As the days wore on and our better natures began to crumble under the stress, I came to feel like a reprobate, or a scoundrel, around them, not a scoundrel like Rhett Butler or Han Solo, but more like Peter Lorre in Casablanca. And after spending all that time with them, I realized that this had been a part of Steph’s plan all along: I represented further discomfort for her parents, making them squirm at the Mexican, whom they now had to depend upon. She’d put them through the lesbian relationships, now it was time for the nonwhites, and Catholics, male though they might be, subverting a deep prejudice with a lighter one.
It took about a month but I finally had to call Sarah once more, one afternoon, when I could no longer endure their bickering, exclusion, and target for attack, and feeling like I still had to be “the good guy.” I dialed Sarah around 2:00 p.m., as I knew her to be the only person with a schedule as open as mine was usually, and said, “Can I please just come over and climb into your bed to sleep? I can’t go home and be alone anymore. I need Jack County. I need to be around dogs and listen to people,” and she said, “Absolutely. Come right over.”
She didn’t have to say a word when I arrived, just led me up to her bedroom and pulled the shades, and I stripped to my underclothes and climbed into bed. Then some moments later she climbed in as well and we made love in the most manic, silent way possible in that afternoon daylight. When it was over, she slipped away and locked the door after the dog came in and lay down next to me, curled up like a croissant at my legs, and slept with his large head on my knees and his big bear paw on my hip, reassuring both of us that the other was there. I finally slept, slept like a pack member—and the wolf, for the first time in weeks, was left outside the door.

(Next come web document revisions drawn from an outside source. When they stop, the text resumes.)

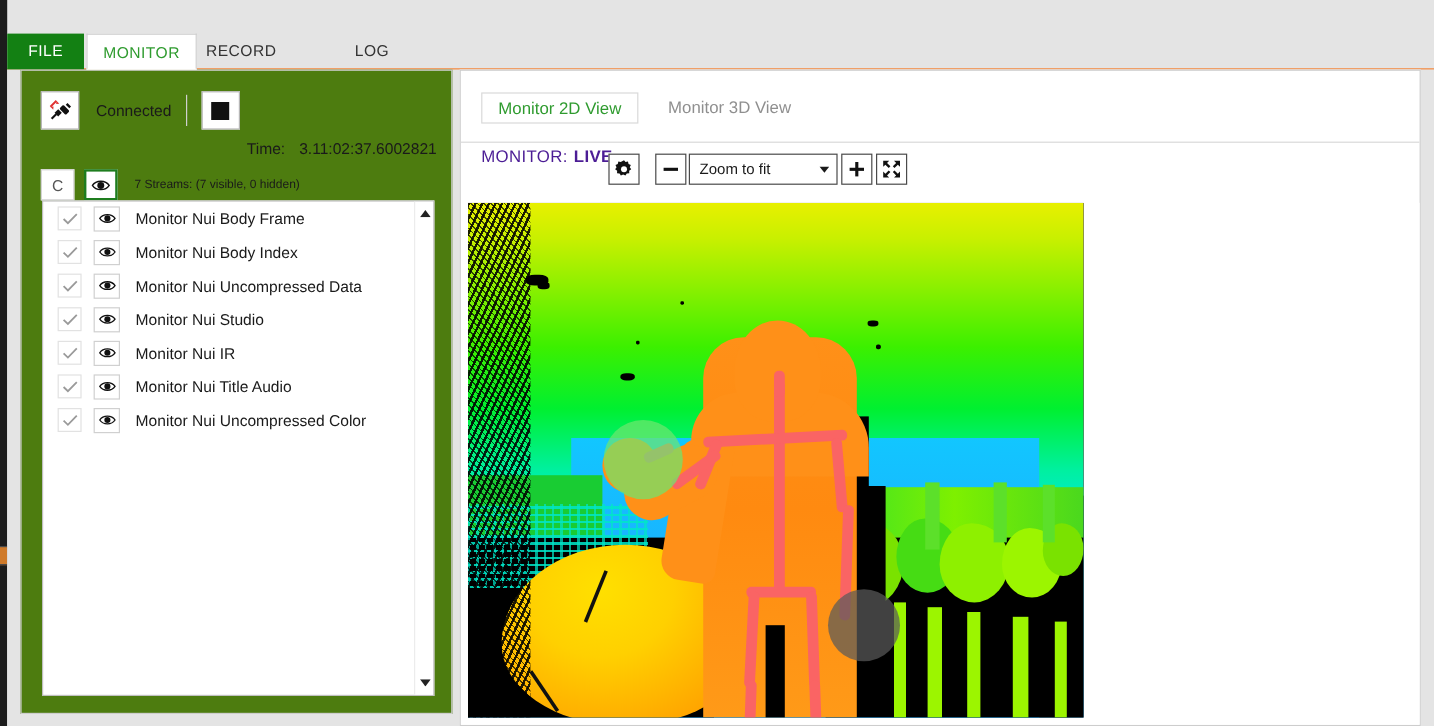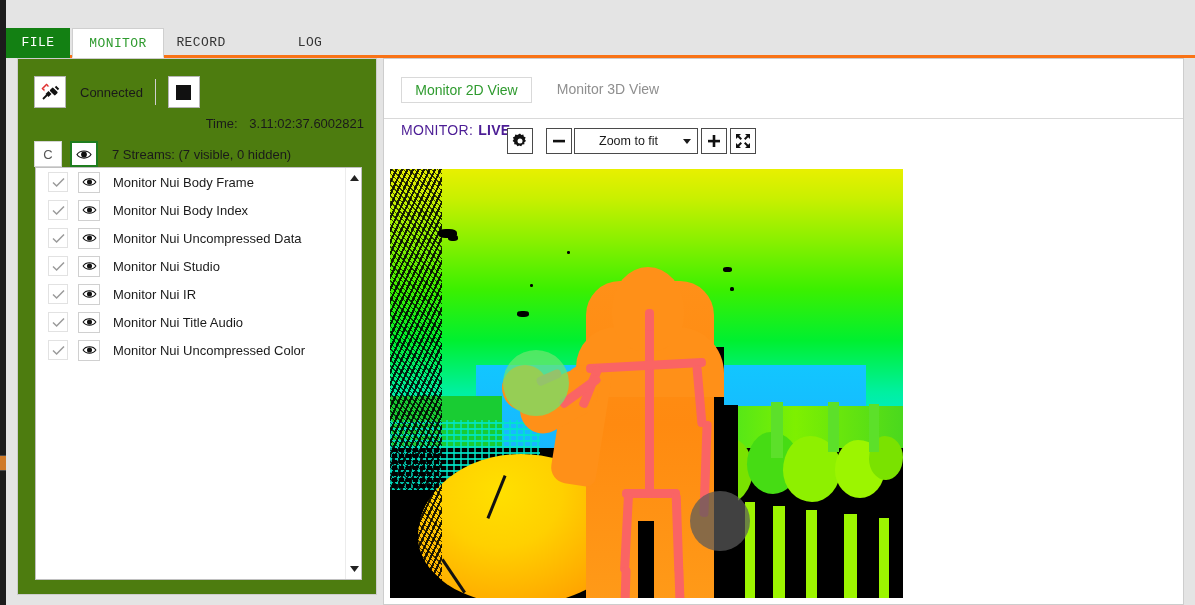"FILE" .tabbar { border-bottom: 3px solid #f97316 -> 1px solid #f97316; font-family: Liberation Mono, monospace -> none }
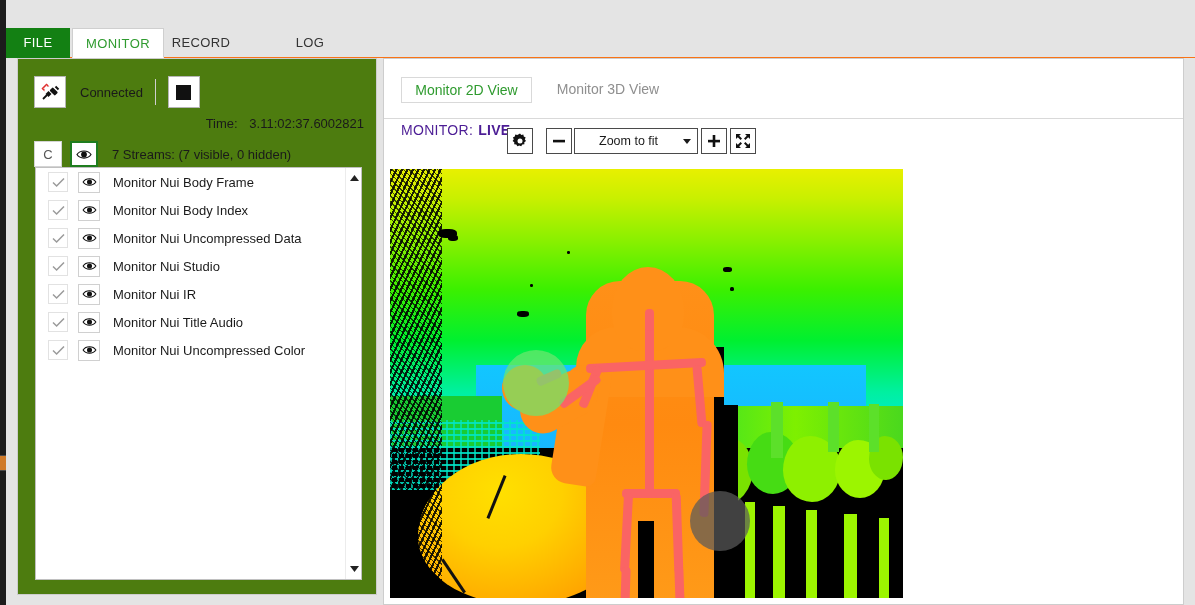"Zoom to fit" .zoom-select { padding: 0 6px 0 24px -> 0 6px 0 8px }
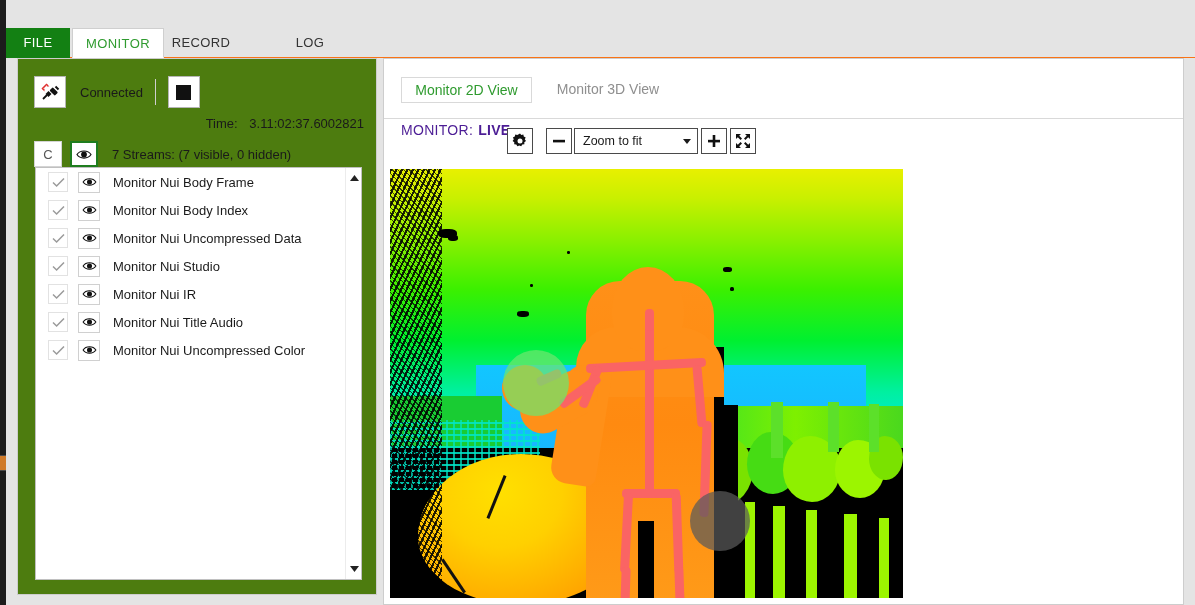"7 Streams: (7 visible, 0" .streams-text { font-size: 13px -> 10px }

That was what it took for me to realize that Sarah was not someone to defend against, that there was safety in our pack of two. Sarah’s own situation had been in fast dissolution after her husband had asked her for a divorce, and in my condition and general state, there was really no way a woman of Sarah’s estimation would ever look my way as a potential mate, unless she wanted a tawdry affair to get her girlfriends talking or rouse her ex-husband’s ire, which was what I was accustomed to. But in her own current typhoon of her life’s deconstruction and how I was walking the earth now, looking haunted and broken, it triggered something in her, and we were actually a viable commodity, began seeing each other almost every day after this. I would come over after my shift at the hospital and bring wine, and she’d make dinner and feed us these wonderful home-cooked meals, while I sat at the counter in that kitchen and recounted the day’s events, explained how matters were now dire, or were now looking up, and she’d tell me what she could about her divorce, and how it was profoundly affecting her life, her kid, her family.
I’d slump on a stool at her counter and try to reconnect to humanity.
I’d bring a bottle or two and she’d make pork chops or salmon or something nourishing, and we’d talk and eat, listen to music, and take care of one another as best we could.
Sometimes, when she cooked, it was something as simple as toast, twelve-grain bread from the Essential Bakery with a slab of butter. I couldn’t remember toast being so goddamned delicious and fulfilling. It made me stop one afternoon, as I sat there and marveled at the simple transformation.
“Sarah,” I asked her as she was getting out our favorite goblets for the ten-dollar bottle of red grocery store wine.
“Yeah?” she responded.
“Darling, don’t make fun of me for asking this, but what’s the difference between bread and toast? I mean, it’s just heat, right?”
She thought about this for a moment, understood what I was really asking.
“It’s the caramelization of sugars,” she said, and we were both quiet for a moment, taken by the kitchen metaphor. “It’s like the William James philosophy of the ‘once born’ and the ‘twice born.’ ”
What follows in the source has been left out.